However, Steve Jobs knew what he wanted. He had seen the graphical user interface of the Xerox Alto at Xerox PARC. Instead of green letters on a dark background, white document windows with black text appeared – just like a sheet of paper. Several different fonts could be selected. The graphics board controlled individual pixels on the screen freely. By means of a mouse, a pointer could be moved on the screen in order to mark texts or issue commands. Files were represented by icons on a virtual desktop.


Demo of the Xerox Alto (quoted from: Triumph of the Nerds)

The Alto was not available on the market. For this experimental computer, the main memory alone would have cost about 7,000 dollars at the time. Jobs wanted a computer even better than the Alto – and also better than Apple’s Lisa.

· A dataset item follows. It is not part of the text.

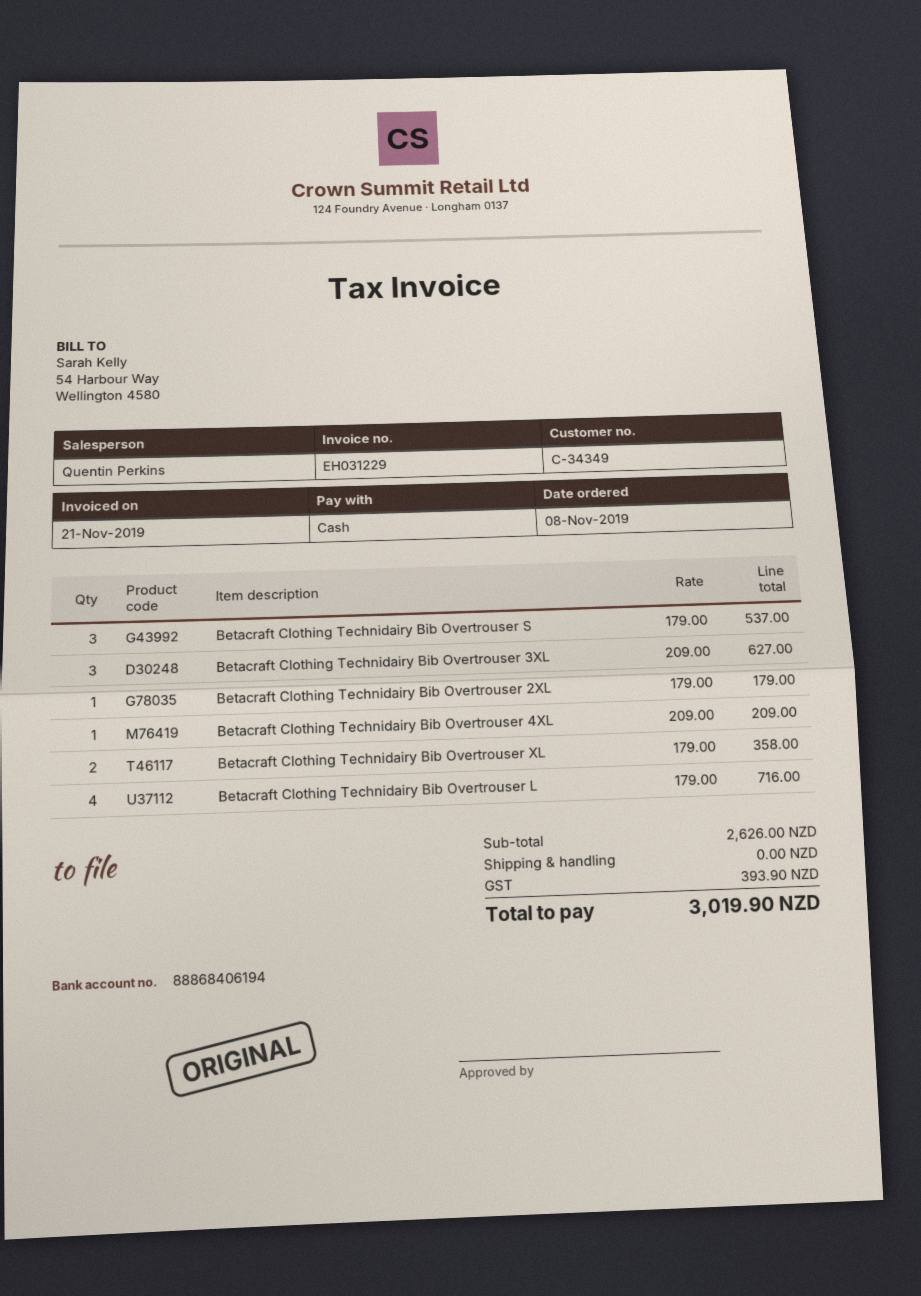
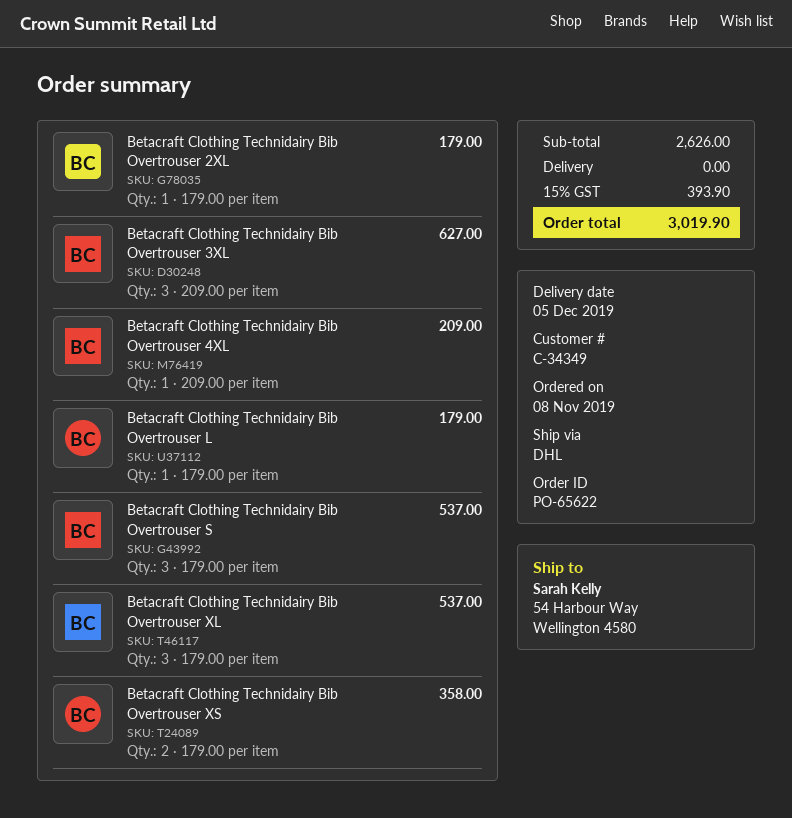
Betacraft Clothing Technidairy Bib Overtrouser XL: 2 x 179.00 = 358.00 -> 3 x 179.00 = 537.00
Betacraft Clothing Technidairy Bib Overtrouser L: 4 x 179.00 = 716.00 -> 1 x 179.00 = 179.00
Betacraft Clothing Technidairy Bib Overtrouser XS: none -> 2 x 179.00 = 358.00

However, the new marvelous machine should cost only a fraction of the Lisa’s price, which was about 12,000 dollars, inclusive of external hard disk.

Pirate flag above the Mac
developers’ building “Bandley III”

Within Apple, Jobs gathered a small, conniving team – and he did not care for other projects in the company. Andy Hertzfeld, one of the most important software designers in the Macintosh developers team, remembers:

Steve Jobs kind of came bopping by my cubicle saying OK you’re working on the Mac now. And I said well I have to finish up this Apple 2 stuff I’m doing here. No you don’t that stinks that’s not going to amount to anything you gotta start now. And I said well just give me a few days to finish and he said no and what he did was he pulled the plug on my Apple 2 that I was programming just losing, losing the code I’m working on and start taking my computer and walking away with it and what could I do but follow him out to his car cause he had my machine he plopped it down in the trunk and drove me over to this remote building, took the computer out, walked upstairs, plopped it down on a desk, well you’re working on the Mac now. While Jobs pursued his MacMission he needed a more orthodox chief executive to run the company. A respectable face who could sell to corporate America. He chose Pepsi-Cola executive John Sculley. Sculley refused – leave Pepsi for a 4 year old company that had been set up in a garage! Are you serious?! But it was hard saying no to Steve Jobs.

The Macintosh Pirates

Above the roof of “Bandley III”, a pirate flag with the Apple symbol as eye patch was waving – and on deck of the virtual pirate ship, Steve Jobs was standing as a man who wanted to prove it to them all. Jobs’ first victim was Jef Raskin, who had fought against the application of a mouse and instead preferred a pen or a joystick. After Jobs had relieved his opponent of the responsibility for the software, Raskin gave in exasperatedly and left Apple Computers in March 1982. In retrospect, Raskin can claim that he was the first at Apple to have presented the vision of an inexpensive, easy to handle computer for the masses. Yet in order to keep “his” Macintosh below the price limit of 1,500 dollars, Raskin also wanted to make technical compromises which would have put at risk the Mac’s success. Thus, for instance, he insisted on limiting the main memory to a tiny 64 kilobytes. Jobs accomplished 128 kilobytes – and afterwards, even this space was actually far too tight for the system programmers.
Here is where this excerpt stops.